4. Engage with Local Regulators and Seek Guidance
With varying interpretations of the Schrems II decision across the EU, engaging with local DPAs is crucial for businesses. Seeking clarification and guidance on how local authorities interpret the ruling can provide greater legal certainty and reduce the risk of non-compliance.
For example, some DPAs may offer specific guidance on the supplementary measures that are acceptable in their jurisdiction. Involving regulators early in the process may also help mitigate enforcement risks.
Looking Ahead: The Future of Cross-Border Data Transfers
The invalidation of the Privacy Shield has prompted the EU and the US to return to the negotiating table. Both sides are keen to develop a new transatlantic data-sharing framework, but negotiations have been slow, with key sticking points remaining around US surveillance practices and the level of judicial redress available to EU citizens.

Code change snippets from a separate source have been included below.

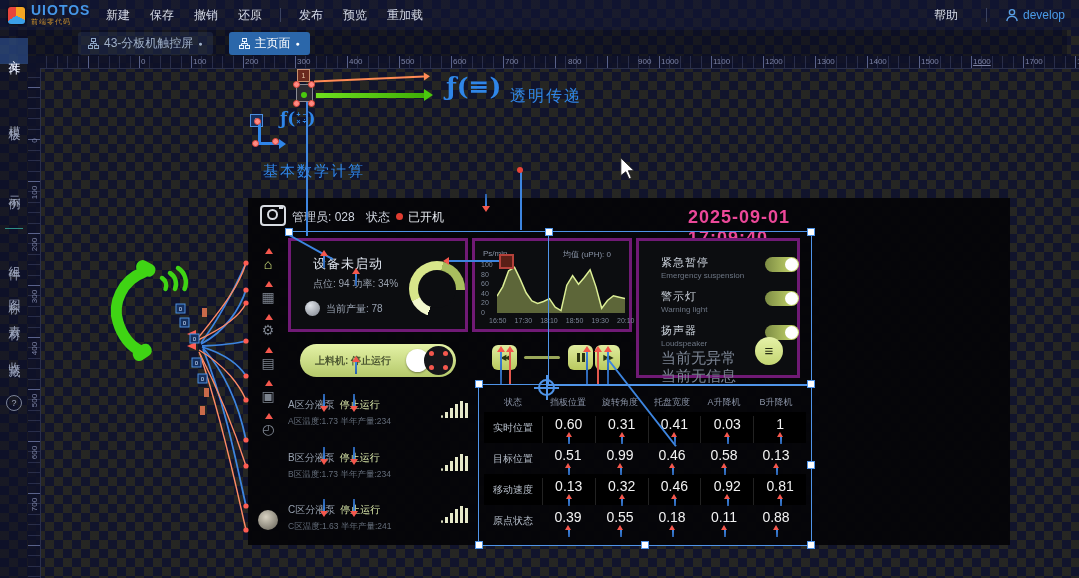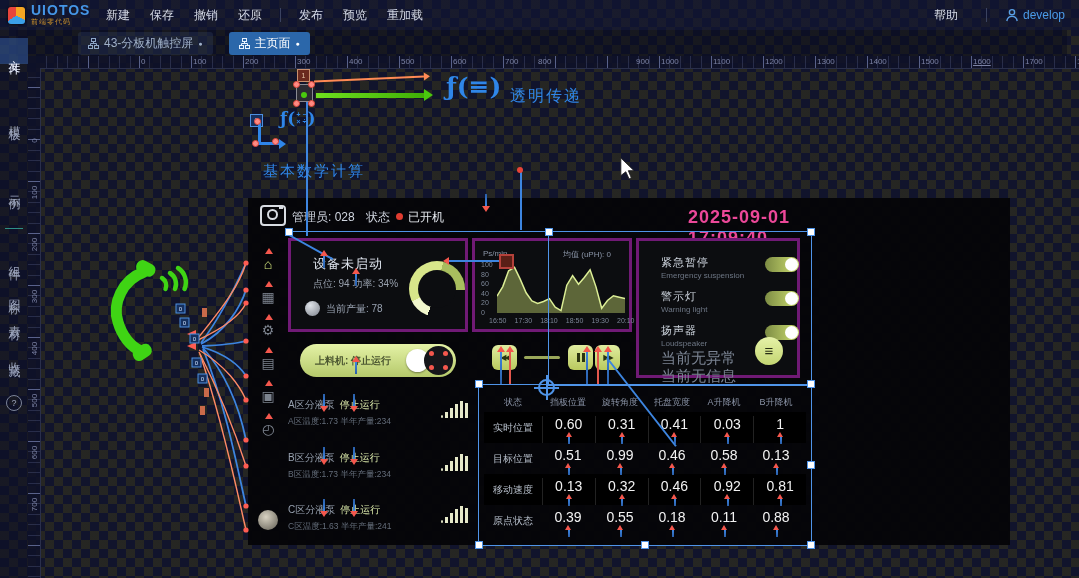--- a/index.html
+++ b/index.html
@@ -586,7 +586,7 @@
     <span class="rlh" style="left: 401px;">500</span>
     <span class="rlh" style="left: 453px;">600</span>
     <span class="rlh" style="left: 505px;">700</span>
-    <span class="rlh" style="left: 538px;">800</span>
+    <span class="rlh" style="left: 568px;">800</span>
     <span class="rlh" style="left: 636px;">900</span>
     <span class="rlh" style="left: 661px;">1000</span>
     <span class="rlh" style="left: 713px;">1100</span>

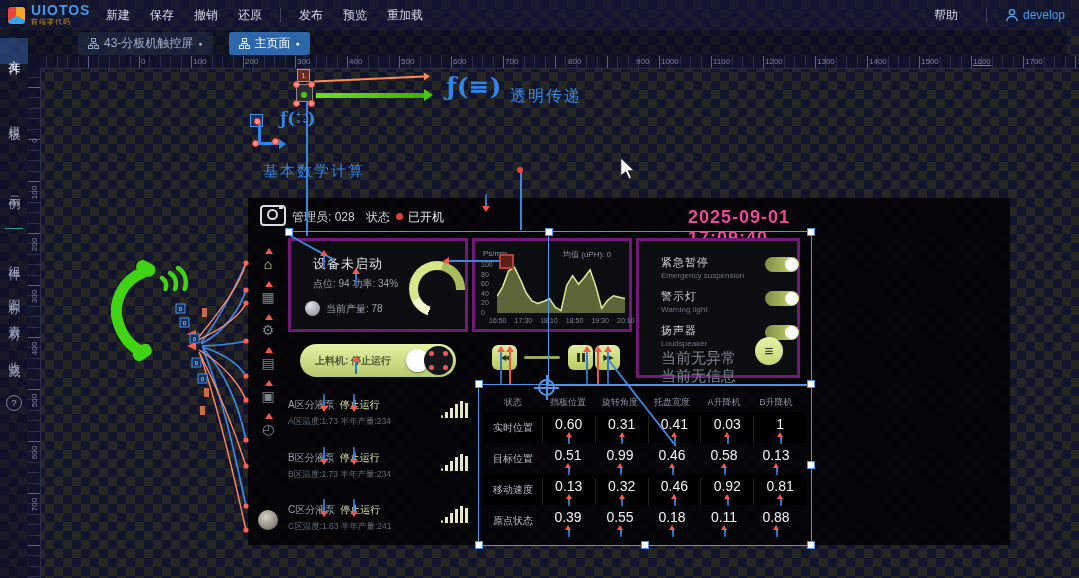--- a/index.html
+++ b/index.html
@@ -587,7 +587,7 @@
     <span class="rlh" style="left: 453px;">600</span>
     <span class="rlh" style="left: 505px;">700</span>
     <span class="rlh" style="left: 568px;">800</span>
-    <span class="rlh" style="left: 636px;">900</span>
+    <span class="rlh" style="left: 609px; padding-left: 29px;">900</span>
     <span class="rlh" style="left: 661px;">1000</span>
     <span class="rlh" style="left: 713px;">1100</span>
     <span class="rlh" style="left: 765px;">1200</span>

A New Transatlantic Framework?
There are growing calls for a successor to the Privacy Shield, with the Biden administration indicating a willingness to engage with the EU on this issue. However, any new framework will need to address the deficiencies identified in Schrems II to stand up to legal scrutiny. This likely means that the US will have to introduce reforms to its surveillance laws and offer greater protections for EU citizens.
Standard Contractual Clauses: The New SCCs
In June 2021, the European Commission adopted new SCCs to better align with the GDPR and address some of the concerns raised in Schrems II. These updated clauses offer more flexibility, covering multiple transfer scenarios (including between processors and sub-processors) and requiring businesses to conduct transfer impact assessments.
The new SCCs are now mandatory for new agreements, and businesses must transition existing agreements to the new clauses by December 2022. While these clauses offer greater clarity and legal certainty, they still place a heavy compliance burden on businesses, particularly when transferring data to countries with inadequate data protection regimes.
The Role of Emerging Technologies
As businesses grapple with the challenges of cross-border data transfers, emerging technologies such as artificial intelligence (AI) and blockchain may offer new solutions. For example, decentralised data storage systems could reduce the need for cross-border transfers, while advanced encryption techniques could enhance data security. However, these technologies are still in their infancy, and their legal and regulatory implications remain uncertain.
Conclusion: Navigating the Post-Schrems II Landscape
The Schrems II decision has fundamentally reshaped the legal framework for cross-border data transfers under the GDPR. While SCCs and BCRs remain valid, they are no longer the “quick fix” they once were. Businesses must now undertake detailed assessments of the risks associated with international data transfers and implement supplementary measures where necessary.
With the future of transatlantic data flows still uncertain, businesses must stay vigilant, continuously monitor legal developments, and adopt a proactive approach to compliance. Those that fail to do so risk severe penalties under the GDPR, as well as potential damage to their reputation.
In this new, more challenging environment, businesses should view compliance not as a mere legal obligation, but as a key part of building trust with their customers and safeguarding their data. Navigating the post-Schrems II world may be complex, but by taking the right steps now, businesses can ensure they remain on the right side of the law and continue to operate smoothly in the global digital economy.